Violence is a serious problem in the United States, and affects people in all stages of life. Child abuse and neglect, intimate partner violence, suicide, youth violence, and elder abuse can happen in any community. In 2016, more than 19,000 people were victims of homicide and nearly 45,000 people took their own life (CDC, 2019). According to the 2018 County Health Rankings Report, the number of reported violent crime offenses per 100,000 population is 64 in Sarpy County and 95 in Cass County. Violence affects communities by reducing productivity, decreasing property values, and disrupting social services.
Preventing youth violence begins by promoting family environments that support healthy development. The maternal and child health nurses at the Sarpy/Cass Health Department provide early childhood home visitation and teach parenting and family relationship skills. Through the Health Department's Safe Kids Sarpy/Cass program, children are provided with health education to strengthen their skills to prevent youth violence. Health Department staff also provide programs aimed at educating community partners and school personnel about mental health and suicide prevention.
The air we breathe, the water we drink, the food we eat and the condition of our homes all affect our health. According to the Sarpy/Cass Health Department's 2018 Community Health Needs Assessment, 9.3% of metro area adults have asthma, and 11.3% "often" or "sometimes" had food insecurities (worried about their food running out before they had money for more). Learn more about the environmental conditions that can affect our health by reading the 2018 Community Health Needs Assessment. More information about the Environmental Health services offered by the Sarpy/Cass Health Department can be found here.
The Sarpy/Cass Health Department provides education, training, and resources to our residents to ensure they are prepared for the effects of environmental outbreaks and disaster situations. Visit the Health Department's Preparedness page to learn more about preparing for issues commonly encountered in Nebraska, including flooding, winter storms, and extreme heat. The Department's Safe Kids Sarpy/Cass program provides accident and injury prevention education to a variety of community audiences.

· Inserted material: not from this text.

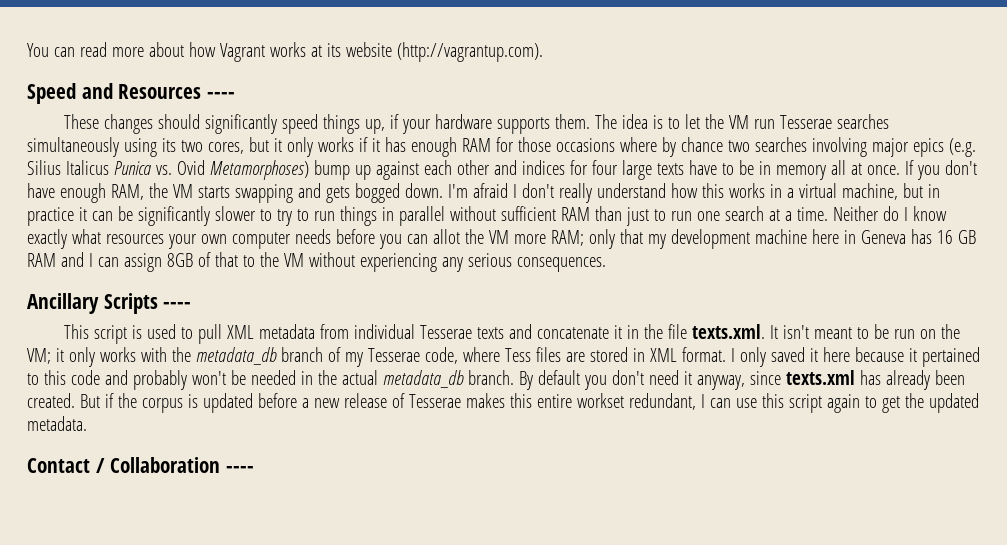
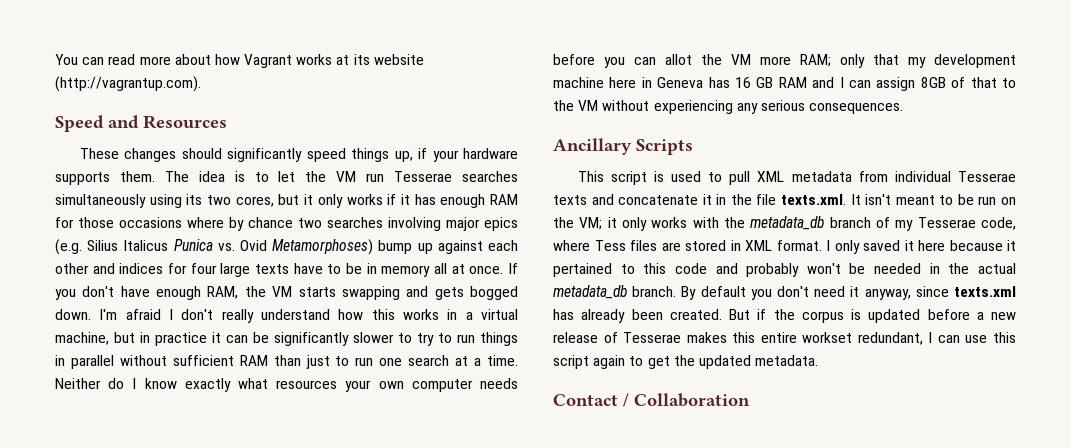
[206,92,235,99] ---- -> (227, 122) none
[163,302,192,309] ---- -> (693, 147) none
[225,466,254,473] ---- -> (750, 400) none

Where people live — not just how they live — impacts their health and life expectancy. Poor indoor air, lead pipes, inadequate ventilation, pest infestations, water leaks, residential crowding and other hazardous conditions put people at higher risk for health problems. Smart local policies that prioritize health can make a difference. Work with non-profit and city partners to create a local healthy housing ordinance to support healthy home environments. Research shows well-maintained sidewalks encourage physical activity, and safe biking networks lead to more cycling and fewer injuries among bicyclists. Rates of preventable deaths — such as deaths from heart disease, diabetes and cancer — typically go down in communities where local public health spending goes up. Other research finds that deaths from cardiovascular disease, diabetes and the flu decline significantly in communities that expand their multi-sector networks in support of population health goals. The affordability and condition of housing and the surrounding environment impacts health. Removing leaded drinking water service lines would save billions of dollars in future health and productivity benefits.
In 2017, 12.3% of the U.S. population were living in poverty. Poverty is defined using the U.S. Census Bureau’s income thresholds, depending on the size of the family. The poverty threshold for a family of four in 2018 was $25,465 annually. Low-income families have higher rates of heart disease, diabetes, stroke and other chronic conditions.